While the Court of Military Review acknowledged that it was bound by facts found at the trial level unless those findings were incorrect as a matter of law, 21 M. J., at 515, 517, it nonetheless proceeded to assume the facts necessary to its conclusion that the impact on the Coast Guard community at Governors Island created the requisite service connection to justify the exercise of court-martial jurisdiction. One judge on the Court of Military Review, dissenting in part from the court’s ruling, rejected the majority’s approach:
‘Where I depart from the majority is the holding that there was ‘service connection’ and therefore jurisdiction, in this case, as a matter of law. . . . [T]he [military] judge made no specific findings with respect to the possible effect of the offenses at Governors Island or on personnel under the authority and responsibility of the convening authority. Even if this case were before us for review under Article 66(c), U. C. M. J., 10 U. S. C. § 666(c), I would hesitate to determine that jurisdiction exists in light of this omission. . . . Since this case is before us for review under Article 62(b) U. C. M. J., 10 U. S. C. §862(b), I do not believe we are empowered to cure an omission from the essential findings of the trial judge.” Id., at 523 (Bridgman, J., concurring in part and dissenting in part).
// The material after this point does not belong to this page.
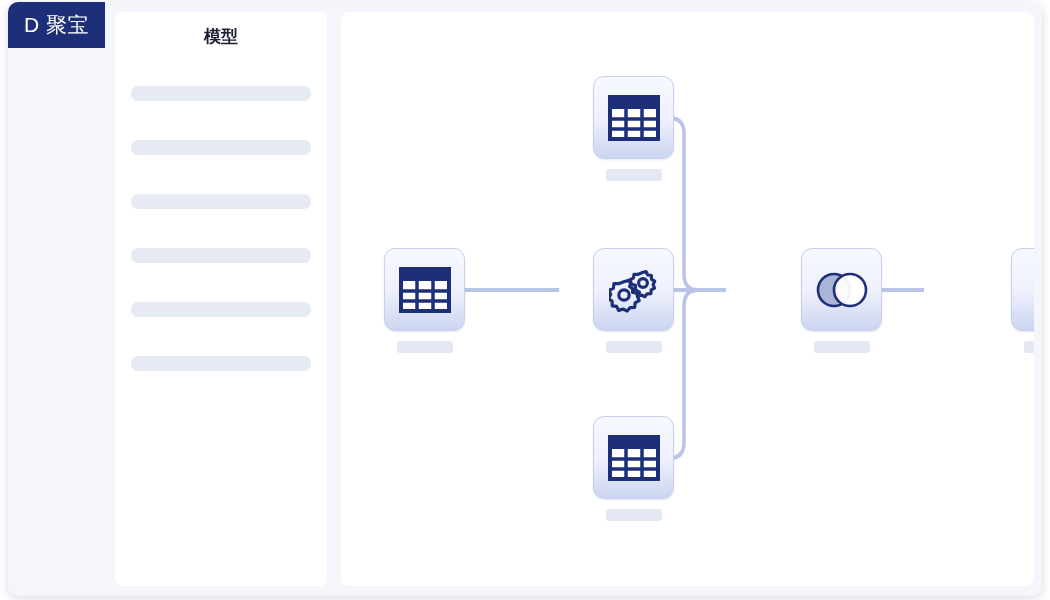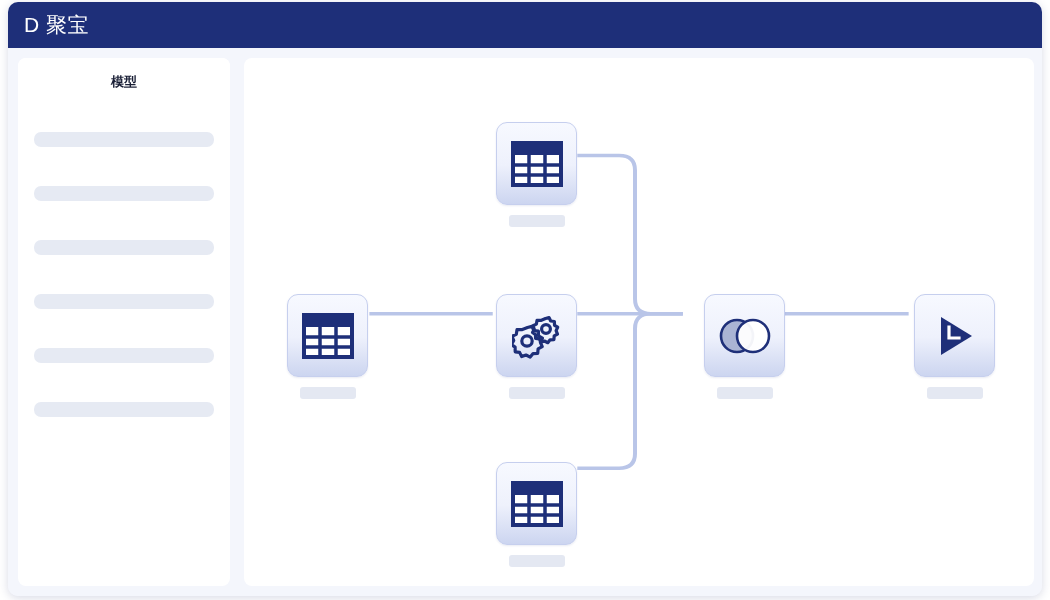"D 聚宝" #app-window { flex-direction: column -> row }
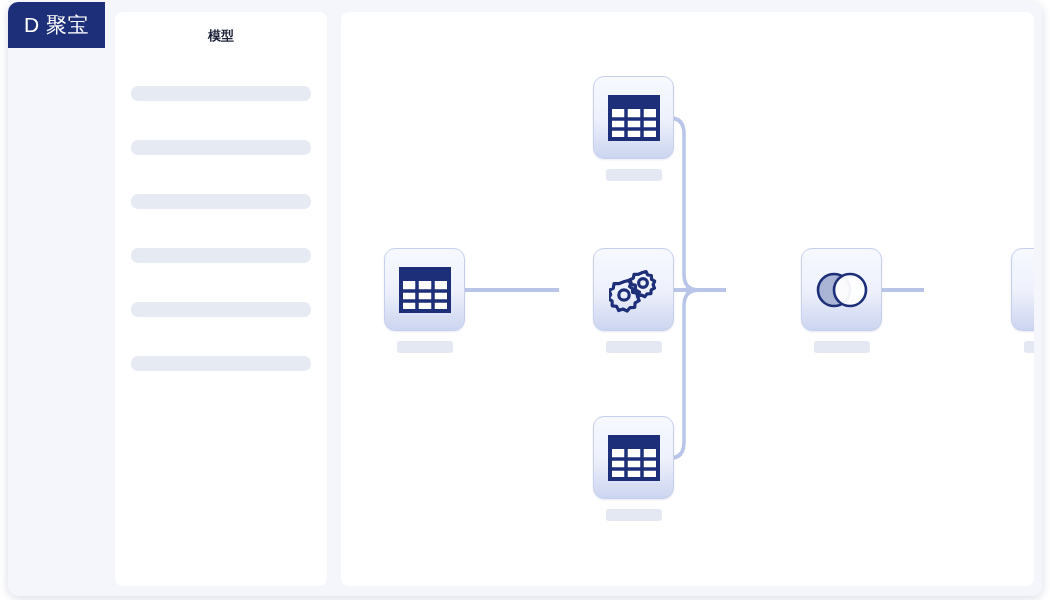"模型" .tab { font-size: 13px -> 17px }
Judge Bridgman would have remanded without prejudice to the accused’s right to renew his attack on the jurisdiction of the court-martial. Ibid.
The Court of Military Appeals suggested broadly that the Court of Military Review had violated its obligations under Article 62 in this case, but concluded that the violation was immaterial. See 21 M. J. 251, 254 (1986) (“A military judge’s factfinding power under Article 62 cannot be superseded by a Court of Military Review in an appeal under Article 62 ... . To some extent the Court of Military Review may have erred in this direc*465tion; but any such error is immaterial, because on the basis of indisputed facts, we conclude that the offenses in Alaska were service-connected”).